The Evolution of the Smart Home: Smarter homes will benefit from smarter consumers

It should come as no surprise that the average consumer in 2016 has a general idea of what a smart home is, with a recent study estimating that 30 million U.S. households will add smart home technology in the next 12 months.  But what may surprise you is that the market remains largely the domain of early adopters – including the purchasers of new homes – because the hype doesn’t yet match the reality.  If, as market researcher Gartner is predicting, the typical family home could contain more than 500 smart devices by 2022, the transition from early adopter to mainstream consumer will require simplicity and ease of use over shiny, new products which don’t serve to budge the status quo.


So how can the building industry bridge this gap?  By focusing the most on those smart home services which interest consumers the most – like home security, cited by 63 percent of consumers in a recent study commissioned by August Home and Xfinity Home – and pairing them with triggering events, most notably moving into a new house (26 percent) or remodeling an existing one (14 percent).  Yet because the speed of adoption and lists of concerns can vary by age group, providing consumers the ability to match their individual wish lists with these products and services is essential.

Fortunately, there are initiatives already underway to educate consumers about smart home options.  For the existing home market, Coldwell Banker has recently partnered with CEDIA, the global trade association for home technology, to launch a smart home education curriculum for its brokers and agents.  Offered via Coldwell Banker University by a CEDIA instructor, the program will focus on just how smart home products are changing the way people live and interact with their homes.  Given that the company’s Smart Home Marketplace Survey concluded that almost half of Americans either own or are planning to invest in smart home technology by the end of 2016, the plan is to give their agents an advantage when marketing their listings.
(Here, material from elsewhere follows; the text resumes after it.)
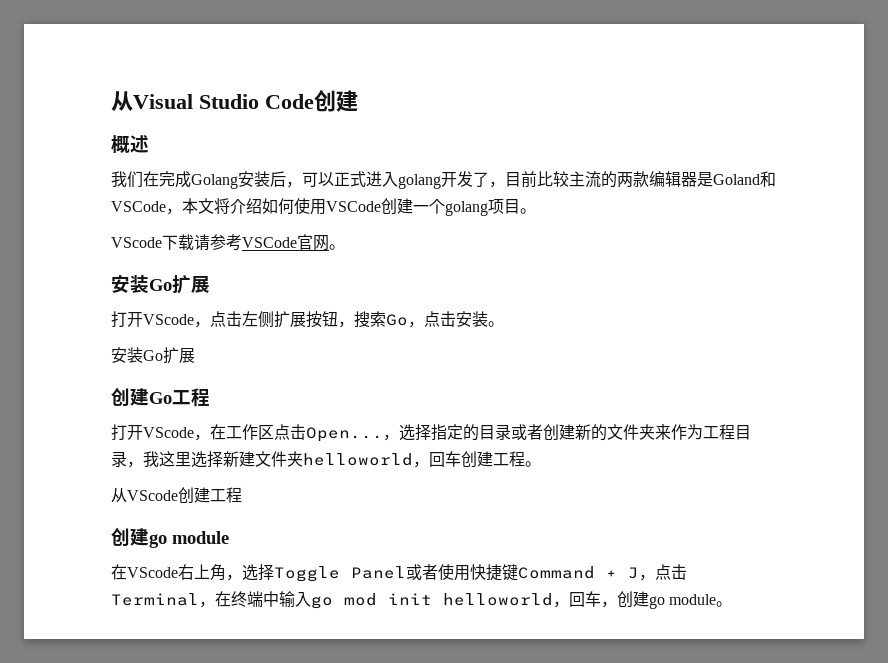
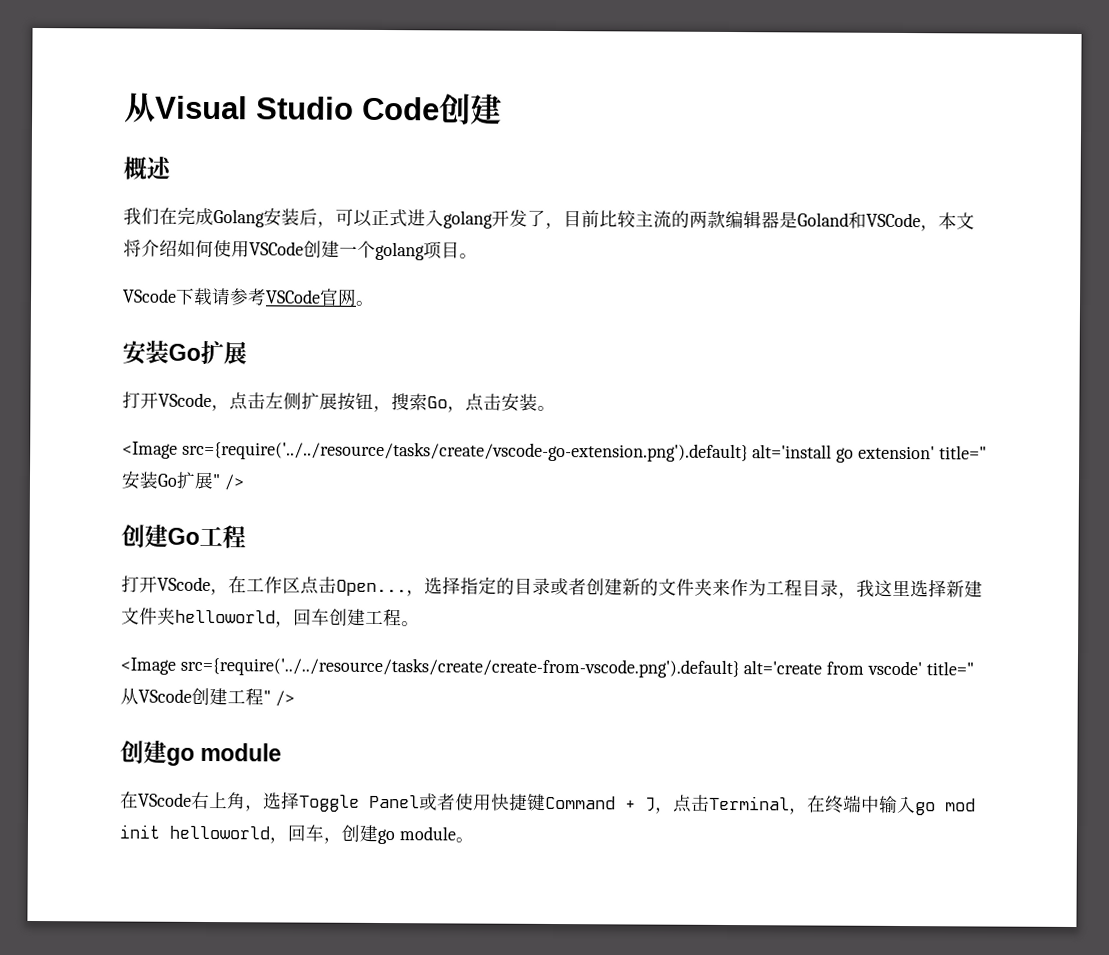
  打开VScode，点击左侧扩展按钮，搜索Go，点击安装。
- 安装Go扩展
+ <Image src={require('../../resource/tasks/create/vscode-go-extension.png').default} alt='install go extension' title="安装Go扩展" />
- 从VScode创建工程
+ <Image src={require('../../resource/tasks/create/create-from-vscode.png').default} alt='create from vscode' title="从VScode创建工程" />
Fortunately for home builders, our industry is a lot further ahead in this game, with the Housing Innovation Alliance acting as a collaborative think tank since 2006.  Sponsored by Pittsburgh-based housing innovator IBACOS, the alliance now includes more than 75 leading builders as well as more than a dozen building products suppliers and manufacturers.  With the mantra “builders helping builders,” the alliance also assists its members with the marketing, appraisal and financing of ‘high-performance’ homes.

The alliance achieves its goals through three primary areas:  How We Live (identifying ways in which builders can best understand how consumers view the performance of their homes), How We Build (sharing best practices, trends, codes and standards), and The Future of Housing (analyzing and sharing global and technological trends shaping housing in the years to come).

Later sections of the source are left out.